I’d personally be up for Slack. It is stable, not going anywhere, free, easy to use and familiar for people (wil live right next to their work Slack most likely!). Hell, it’s already up thanks to Ary.
So IMO this is a great direction to go
EDIT: Zulip seems ok too. I think as long as we have one “blessed” chat that is a good option. This is the main reason we use Gitter for Lucky chat
Happy to hear we are moving away from Gitter. The Amber team will move to Slack or whatever platform the Crystal Team decides to go with. I have requested a slack channel #amber from @asterite
Some Open Source, et al, Slack alternatives.
Zulip looks like to be a good compromise:
- similar features as Slack
- free cloud tier
- FOSS
It just feels right that FOSS projects use and support each others.
Hi Community, I already joined slack and I’ll be happy to contribute to whatever makes crystal-lang better for developers
I hope you all are doing well working from home
We’ve already ended up talking really fast about very specific details. There are way more options to consider than what has been brought up here.
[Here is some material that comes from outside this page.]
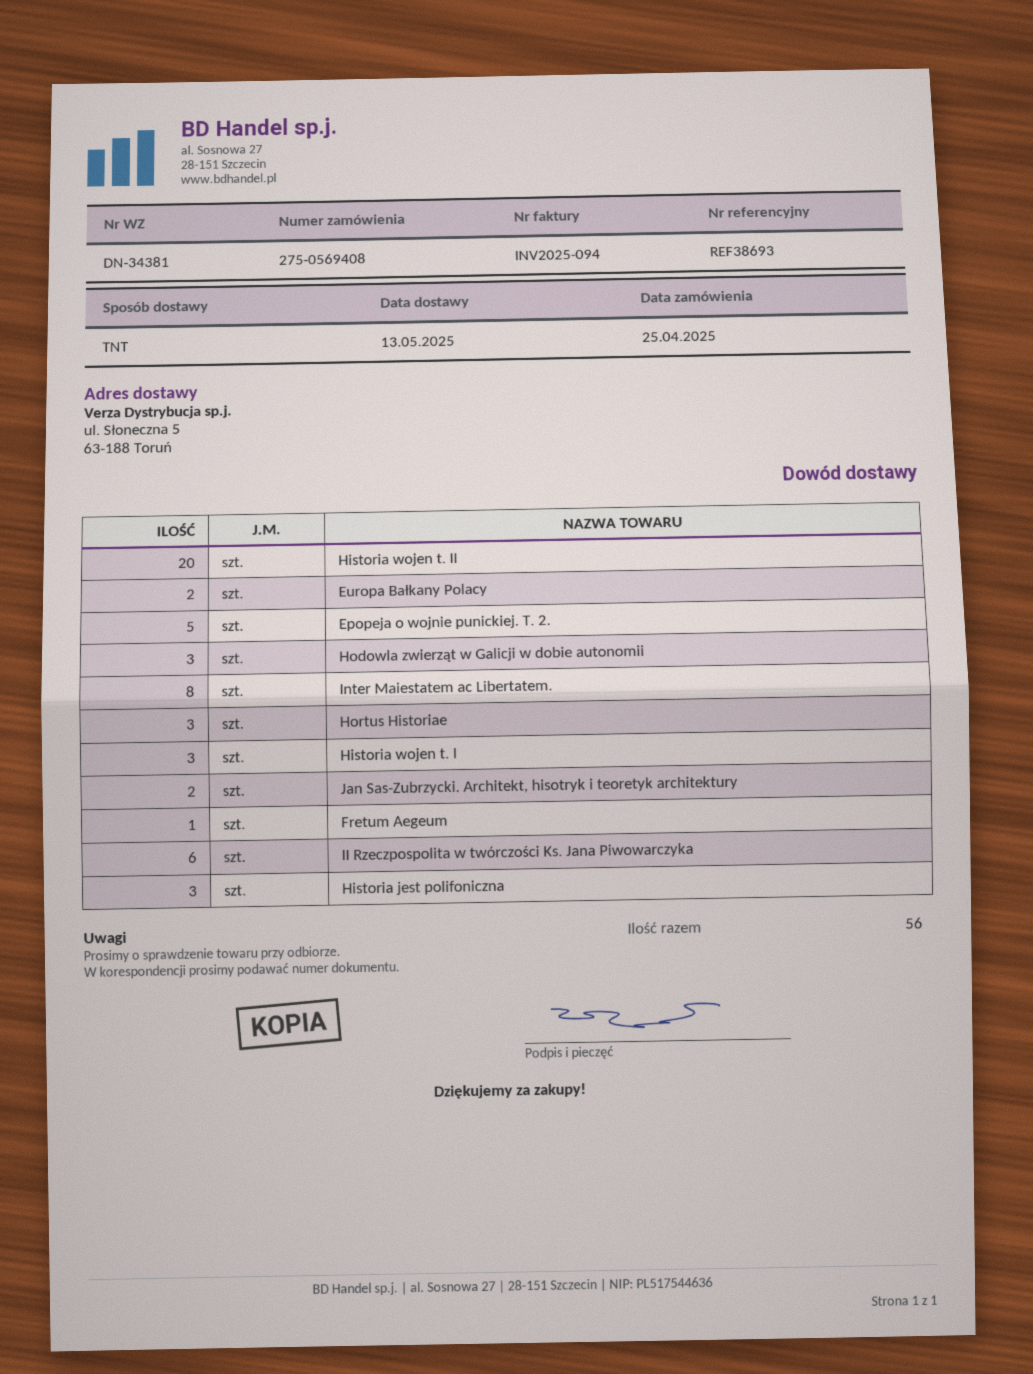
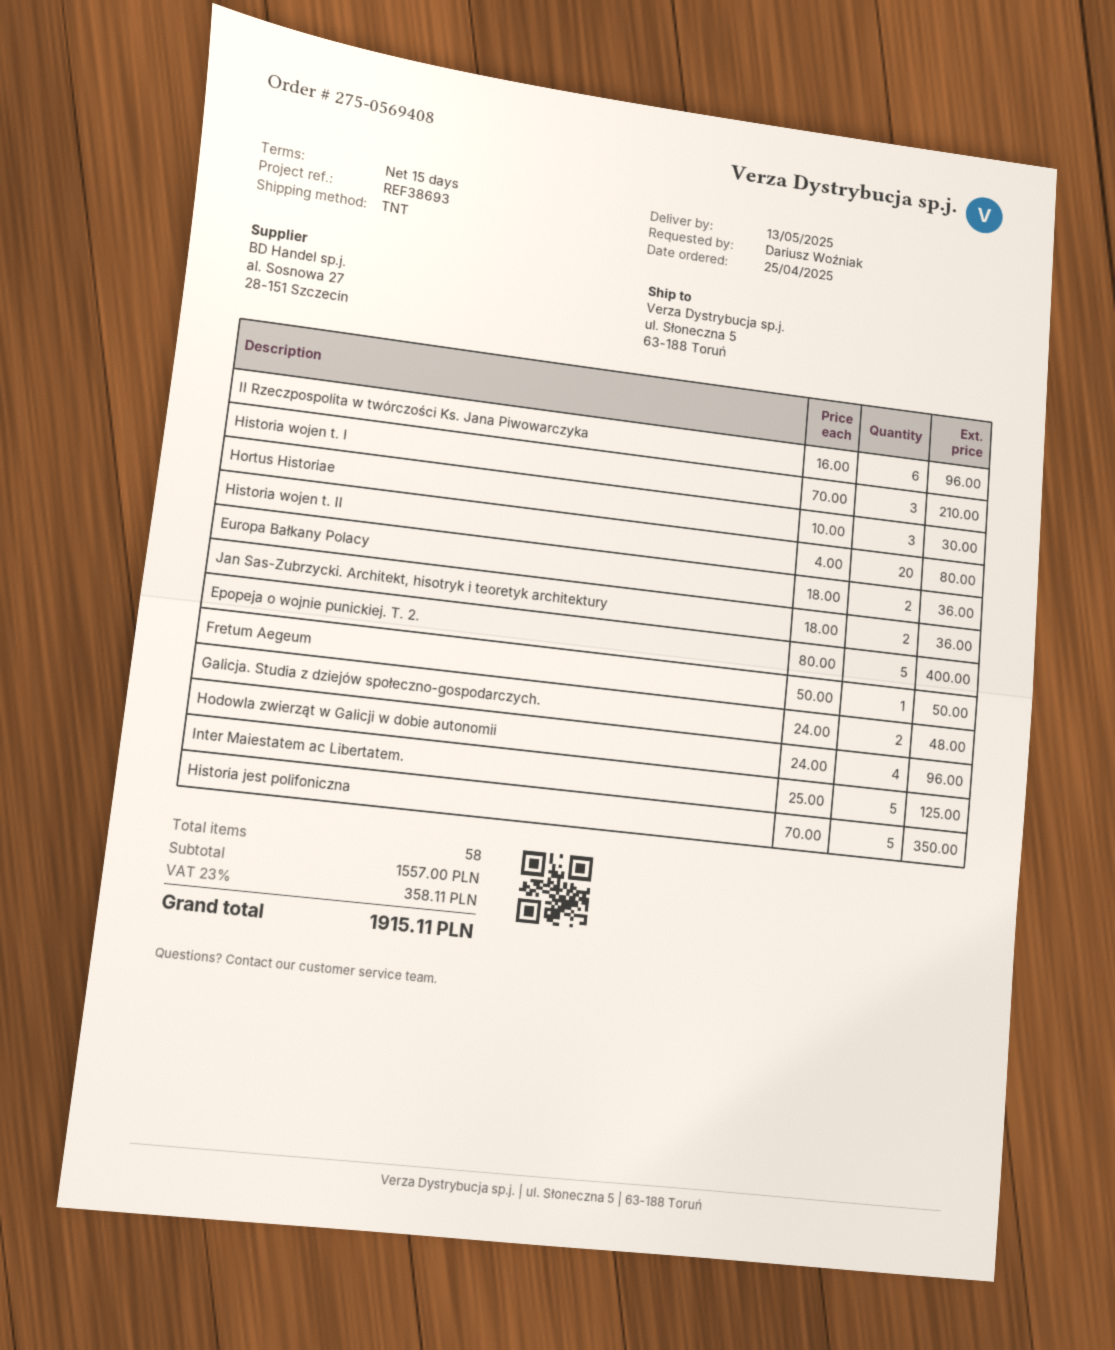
Hodowla zwierząt w Galicji w dobie autonomii: 3 -> 4
Inter Maiestatem ac Libertatem.: 8 -> 5
Historia jest polifoniczna: 3 -> 5
Galicja. Studia z dziejów społeczno-gospodarczych.: none -> 2
total quantity: 56 -> 58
So let’s please take one step after the other. Thanks @Acciaiodigitale for bring up the topic and trying to keep the discussion focued =)
So far, the responses here have been in broad support of that. That’s a good thing. But it still doesn’t mean we’ll inevitably ending up with that. It’s not only about being useful, but being more useful than the alternative (i.e. what we currently have), considering all positive and negative effects it would have on long term use and short term (switching process, parallel operation etc.)
Exactly. And before that, we need to think about what exactly we need/want from a chat platform.
I have collected few aspects that have so far been mentioned in this thread or I deem noteworthy to add. They’re just a collection of what has been mentioned and don’t represent my or a common opinion:
- common meeting ground for the Crystal community
- also integrate communities of Crystal projects/shards => synergy for the ecosystem
- organize discussions into separate channels but still integrated on one platform (important for growing community)
- channels can be created for interest groups, projects, local groups, etc.
- delegate admin power to owners of channels
- private groups/channels
- private messaging between members
- good UI (also on mobile devices)
- easy onboarding for new/potential community members (user story: “I have a quick question about Crystal to see whether it’s worth checking out.”)
- join community via registration link
- federated authentication via Github
- integration with external services
- tools for source code management (linking github issues/PRs, maybe notifications from github/CI)
- custom integration for Crystal resources (API docs, blog)
- bridge to other/legacy chat platforms (Gitter, IRC)
- service features
- no-cost SaaS solution would be ideal
- open source software is preferred
- open data access
- self-hosted option with more (data) autonomy
Another one: threaded conversations. Being able to ask a question in a channel and get responses just under that question is very valuable in my opinion (more organized than intermixing questions and answers).